What these teams have in common is that they needed a foreign pitcher. While they didn’t see Suarez as a foreign ace, they were still looking at him as a possible second starter. In early November, however, most of the teams backed off. Suarez’s agent confirmed that “Suarez is looking to return to the United States.” To date, there has reportedly been no change of heart. “The player seems to be firm in his intention to go to the United States,” said one club representative, adding that they have taken him off their list.

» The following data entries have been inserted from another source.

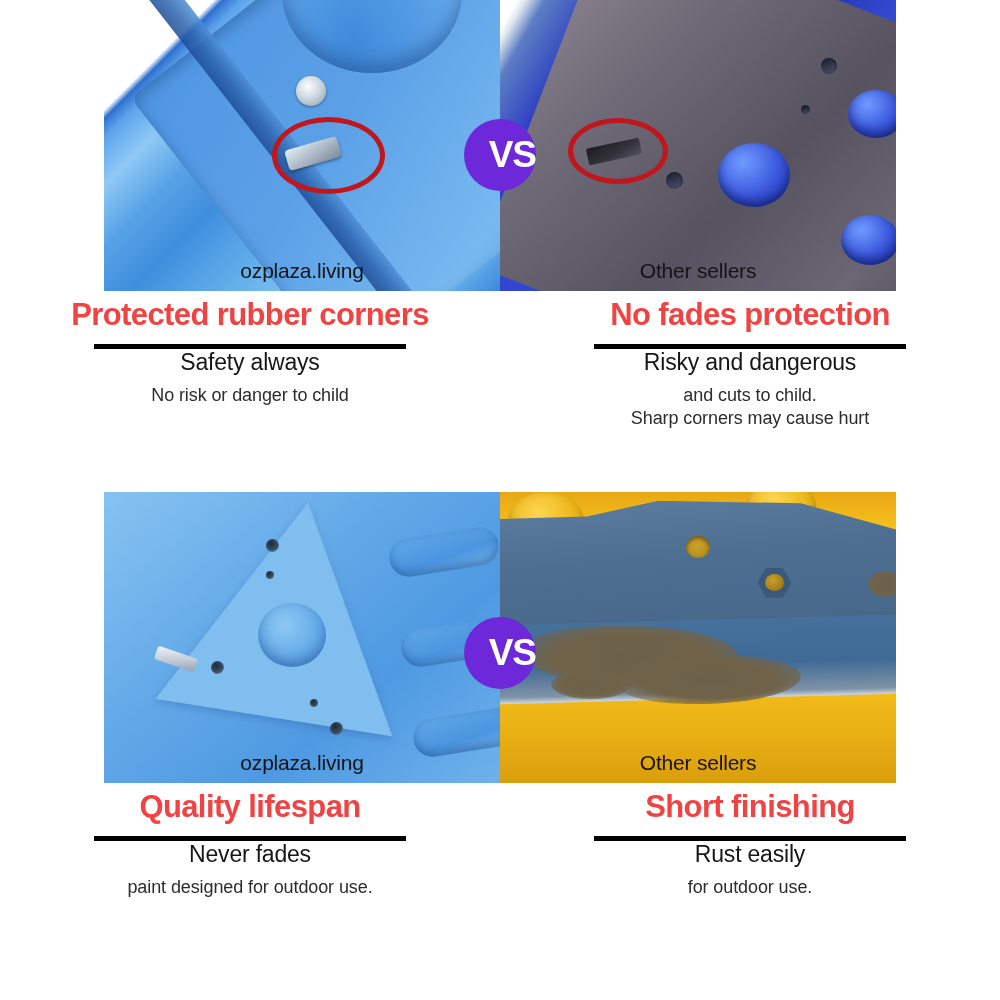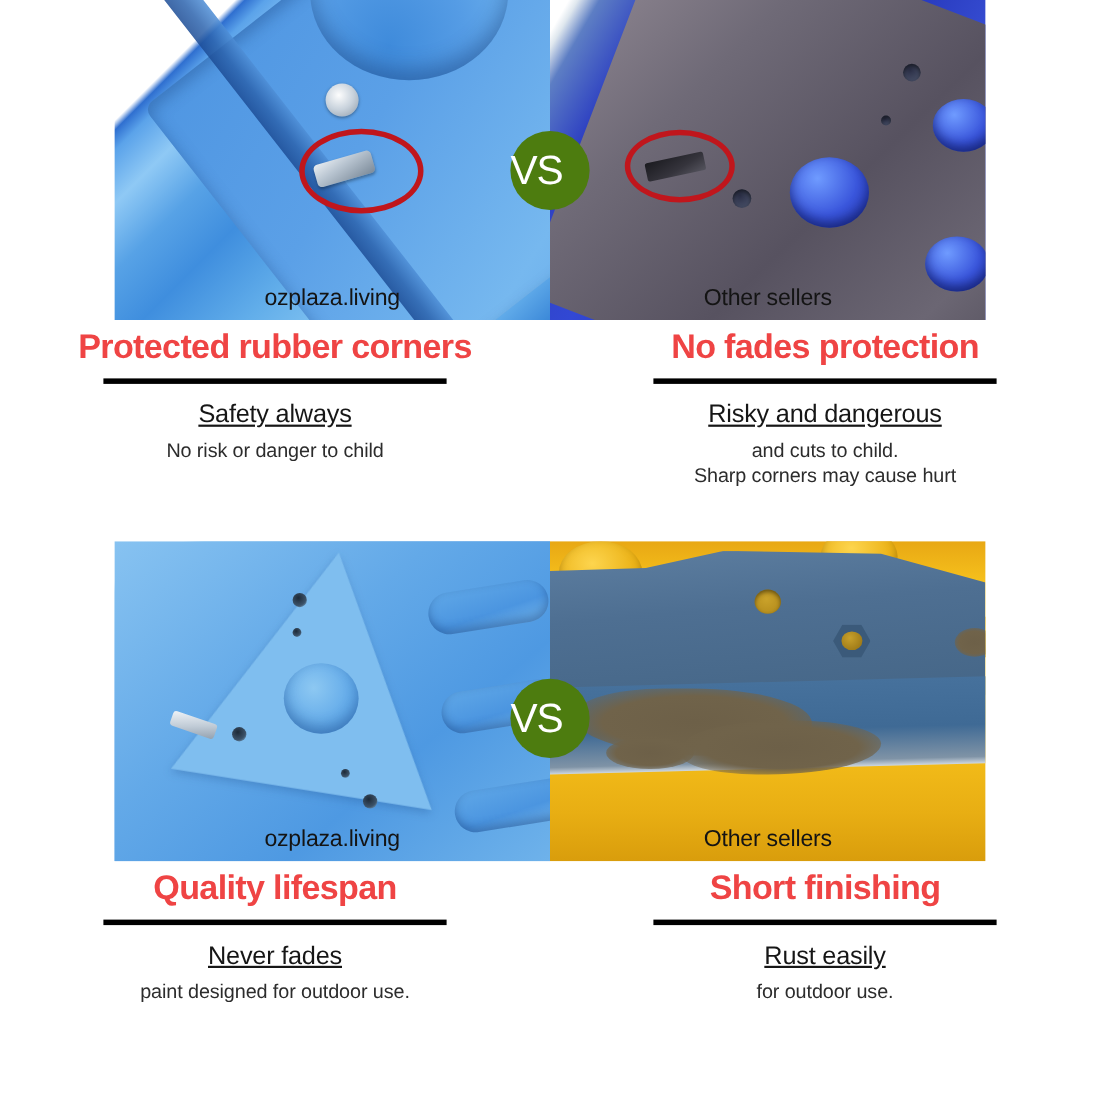--- a/index.html
+++ b/index.html
@@ -69,26 +69,26 @@
     z-index: 8;
     box-sizing: border-box;
   }
 
   
   .vs-badge {
     position: absolute;
     width: 72px;
     height: 72px;
     border-radius: 50%;
-    background: #4d7c0f;
+    background: #6d28d9;
     color: #ffffff;
-    font-weight: normal;
+    font-weight: bold;
     font-size: 37px;
     line-height: 72px;
-    text-align: left;
+    text-align: right;
     letter-spacing: -1px;
     z-index: 20;
     left: 464px;
   }
   .half.top .vs-badge    { top: 119px; }
   .half.bottom .vs-badge { top: 125px; }
 
   
   .text-row {
     position: absolute;
@@ -116,23 +116,21 @@
   }
   .rule {
     width: 312px;
     height: 5px;
     background: #000000;
     margin: 12px auto 0 auto;
   }
   .subhead {
     font-size: 23px;
     color: #161616;
-    margin-top: 14px;
     letter-spacing: -0.2px;
-    text-decoration: underline;
   }
   .body-text {
     font-size: 18px;
     color: #2c2c2c;
     margin-top: 8px;
     line-height: 1.28;
     letter-spacing: -0.1px;
   }
 
   

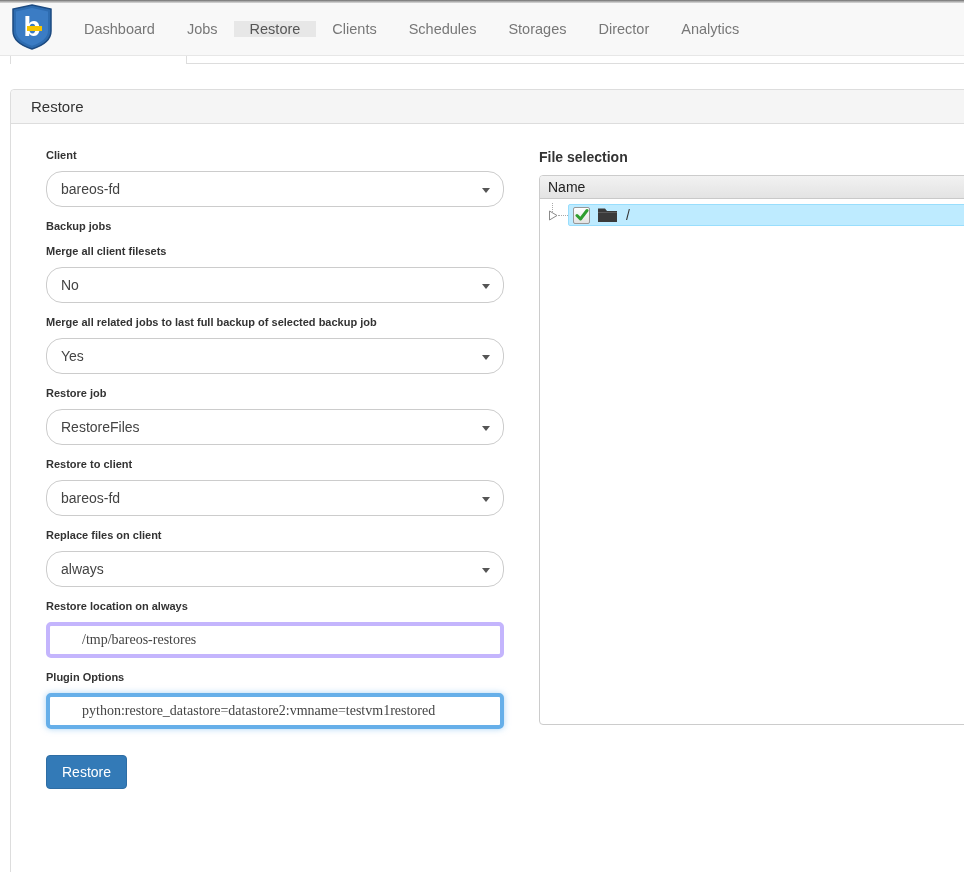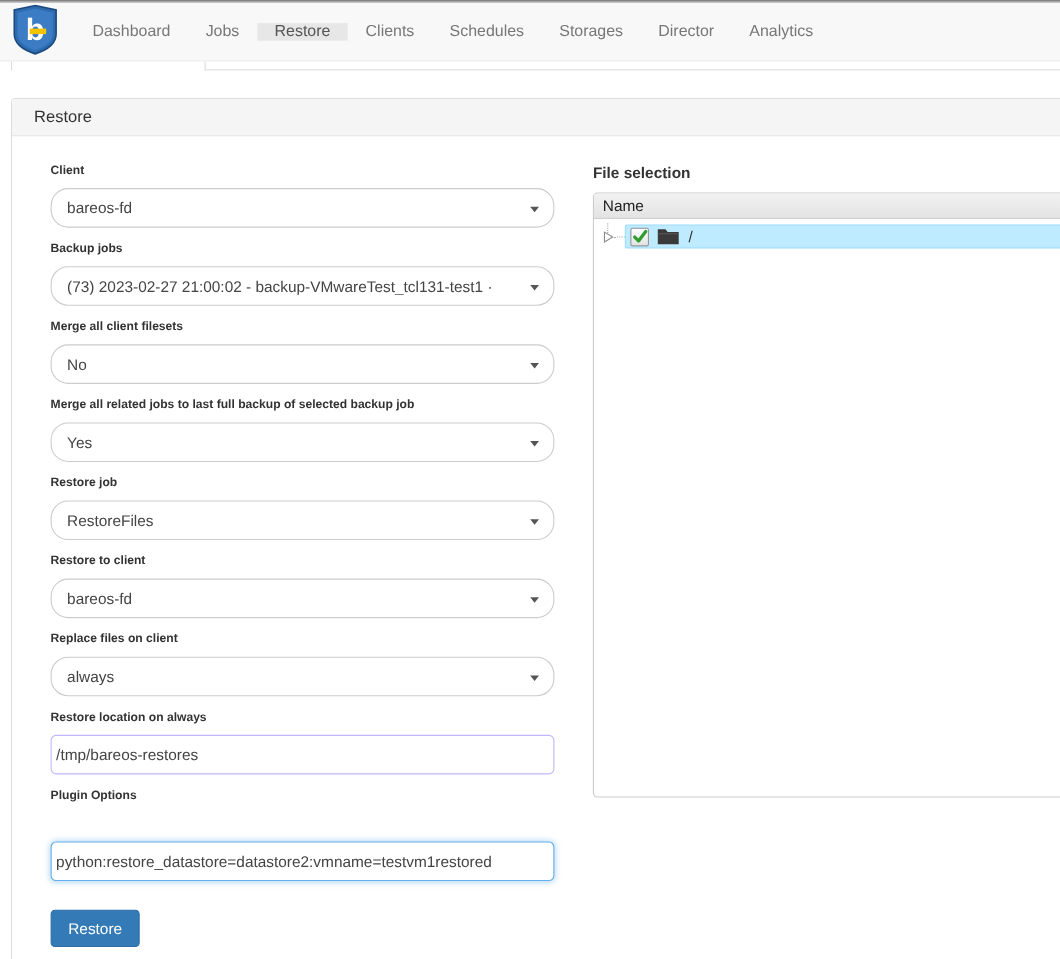--- a/index.html
+++ b/index.html
@@ -41,25 +41,25 @@
   .form-label { display:block; font-weight:bold; font-size:11px; color:#333;
                 margin-bottom:10px; }
   .control { position:relative; height:36px; width:100%; border:1px solid #ccc;
              border-radius:16px; background:#fff; display:flex; align-items:center;
              padding:0 26px 0 14px; font-size:14px; color:#444; cursor:pointer; }
   .control .value { white-space:nowrap; overflow:hidden; }
   .select-box::after { content:""; position:absolute; right:13px; top:16px;
                        border-left:4.5px solid transparent;
                        border-right:4.5px solid transparent;
                        border-top:5px solid #555; }
-  .text-input { height:36px; width:100%; border:1px solid #c4b5fd; border-radius:5px;
-                padding:0 4px; font-size:14px; color:#444;
-                font-family:Liberation Sans, sans-serif; outline:none; }
+  .text-input { height:36px; width:100%; border:4px solid #c4b5fd; border-radius:5px;
+                padding:0 32px; font-size:14px; color:#444;
+                font-family:Liberation Serif, serif; outline:none; }
   .text-input.focused { border-color:#66afe9;
-                        box-shadow:0 0 6px rgba(102,175,233,.55);margin-top:26px; }
+                        box-shadow:0 0 6px rgba(102,175,233,.55); }
   .btn-primary { margin-top:13px; background:#337ab7; border:1px solid #2e6da4;
                  color:#fff; font-size:14px; padding:8px 15px; border-radius:4px;
                  cursor:pointer; font-family:"Liberation Sans", sans-serif; }
 
   
   .file-col { flex:1 1 auto; min-width:0; padding-left:35px; }
   .file-label { font-weight:bold; font-size:14px; color:#333; margin-bottom:10px;
                 display:block; }
   .file-tree-panel { border:1px solid #ccc; border-radius:4px; height:550px;
                      overflow:hidden; background:#fff; }
@@ -127,23 +127,20 @@
 
       <div class="form-group">
         <span class="form-label">Client</span>
         <div class="control select-box">
           <span class="value">bareos-fd</span>
         </div>
       </div>
 
       <div class="form-group">
         <span class="form-label">Backup jobs</span>
-        <div class="control select-box">
-          <span class="value">(73) 2023-02-27 21:00:02 - backup-VMwareTest_tcl131-test1 ·</span>
-        </div>
       </div>
 
       <div class="form-group">
         <span class="form-label">Merge all client filesets</span>
         <div class="control select-box">
           <span class="value">No</span>
         </div>
       </div>
 
       <div class="form-group">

This could be Suarez’s last chance to return to the United States. He turns 35 next year. Any later and he may not be able to return to the United States at all. There is hope, however, as more and more former KBO players are finding success in the United States. While it’s difficult to get a guaranteed major league contract, there are cases of players returning to the major leagues with minor league contracts. This is the case with Ben Lively, who also played for Samsung.

Suarez’s time in the majors is a distant memory. Suarez made his major league debut for San Francisco in 2016, going 3-5 with a 4.29 ERA in 22 games (12 starts) in his rookie season. But the momentum didn’t carry over. The following year, in 2017, he went 3-3 with a 5.12 ERA in 18 games before disappearing from the major leagues. He has since pitched in Japan and South Korea, and if he does return to the majors next year, it will be for the first time in seven years.